Um Trennung geht es bei dem Stück „Aatt enen tionon“ aus dem Jahr 1996, für das das Publikum bei Musik von PJ Harvey einen Kreis um einen dreistöckigen kargen Turm aus Holz und Metall auf der Bühne bildet. Ganz unten wärmt sich Simon Le Borgne auf, in der Mitte Dean Biosca und ganz oben Letizia Galloni. Als die Musik ausgeht, ziehen sie ihre Hosen aus, behalten ihr weißes T-Shirt aber an. Den freien Blick auf Scham und Hintern kennt das Wuppertaler Publikum in dieser Form nicht von Pina Bausch.

Auf jeder Etage tanzt eine Person, allein, in der Stille – doch das Publikum sieht die drei in einer Einheit. „Ganz nackt zu sein, ist das Paradies, Garten Eden, Freiheit – halbnackt zu sein trennt den Körper“, erklärt Boris Charmatz. Dieses Stück zu tanzen, sei überhaupt nicht leicht, denn man bekomme kaum mit, was auf den anderen Etagen passiert. Auch für das Publikum ist es nicht einfach, den kraftvollen, manchmal gar brutalen Bewegungen der Tän­ze­r*in­nen so nah zu kommen – gebannt von dem, was sie sehen, scheinen aber alle zu sein.

Nackt auf die Bühnenmitte

Zu einem harmonischeren, doch keinem leichten Abschluss kommt der Abend mit „herses, duo“, für das der künstlerische Leiter an der Seite von Johanna Elisa Lemke nackt die Bühnenmitte betritt. Tanzend greifen sie ineinander, wenn sie bei sphärischer Musik über den Boden rollen, wenn sie für ihn oder er für sie den Grund bilden, wie der Choreograf es beschreibt. So trägt sie ihn im Kreis durch den Raum, er legt sie seitlich über seinen Kopf. Die Bewegungen und Bilder erklären Begehren und Verlangen mitunter besser, als Worte es können.

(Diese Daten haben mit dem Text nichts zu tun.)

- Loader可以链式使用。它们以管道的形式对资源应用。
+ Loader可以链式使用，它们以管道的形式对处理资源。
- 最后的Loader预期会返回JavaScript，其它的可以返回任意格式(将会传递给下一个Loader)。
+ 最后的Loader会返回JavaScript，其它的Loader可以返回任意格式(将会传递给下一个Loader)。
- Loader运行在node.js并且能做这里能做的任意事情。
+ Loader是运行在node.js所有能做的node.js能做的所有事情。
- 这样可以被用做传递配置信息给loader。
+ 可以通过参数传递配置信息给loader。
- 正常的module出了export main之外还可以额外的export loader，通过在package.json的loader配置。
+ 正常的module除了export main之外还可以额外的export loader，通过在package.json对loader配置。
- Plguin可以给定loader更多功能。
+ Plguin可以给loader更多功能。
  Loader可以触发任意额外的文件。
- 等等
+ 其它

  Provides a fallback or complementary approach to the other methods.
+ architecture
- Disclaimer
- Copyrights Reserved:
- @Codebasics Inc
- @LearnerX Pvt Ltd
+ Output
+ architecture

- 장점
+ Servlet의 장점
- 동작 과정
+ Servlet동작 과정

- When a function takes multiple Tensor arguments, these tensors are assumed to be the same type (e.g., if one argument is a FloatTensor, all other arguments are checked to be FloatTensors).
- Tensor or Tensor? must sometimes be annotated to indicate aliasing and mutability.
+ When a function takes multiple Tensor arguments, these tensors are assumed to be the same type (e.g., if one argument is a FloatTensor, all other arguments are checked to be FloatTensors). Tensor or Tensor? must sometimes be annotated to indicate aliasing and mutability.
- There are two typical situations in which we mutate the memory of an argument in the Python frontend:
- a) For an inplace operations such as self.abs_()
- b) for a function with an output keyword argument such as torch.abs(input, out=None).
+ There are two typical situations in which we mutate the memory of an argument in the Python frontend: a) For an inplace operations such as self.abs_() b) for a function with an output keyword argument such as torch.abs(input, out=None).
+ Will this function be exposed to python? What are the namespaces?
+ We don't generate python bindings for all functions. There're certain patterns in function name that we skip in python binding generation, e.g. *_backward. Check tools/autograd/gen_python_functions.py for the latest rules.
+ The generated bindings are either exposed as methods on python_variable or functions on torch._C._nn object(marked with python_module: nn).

Boris Charmatz, der Tänzer, steht auch auf der Bühne, wie Pina Bausch es auch in „Café Müller“ tat. Seit ihrem Tod im Jahr 2009 hat es fünf Leitungen des Tanztheaters in Wuppertal gegeben. „Künstlerischer Leiter zu sein, ist nicht leicht“, sagt Charmatz. Vielleicht hilft es, dass das Ensemble stark in das Erbe von Pina Bausch involviert ist. „Wir sind wie ein schweres Boot – wir sind beladen, aber wir bewegen uns“, erklärt er.

Und zieht symbolisch das Wuppertaler Schauspielhaus heran, das zurzeit leer steht und in den kommenden Jahren zum Pina-Bausch-Zentrum umgebaut wird: „Das Schauspielhaus bleibt, es ist ein Architekturjuwel, aber es wird auch anders.“ Veränderung, die aus der Zusammenarbeit zwischen NRW und Nordfrankreich, zwischen der Pina-Bausch-Stiftung, dem Tanztheater und dem zukünftigen Pina-Bausch-Zentrum entsteht. Das braucht viel Zeit. Und die bringt Boris Charmatz mit.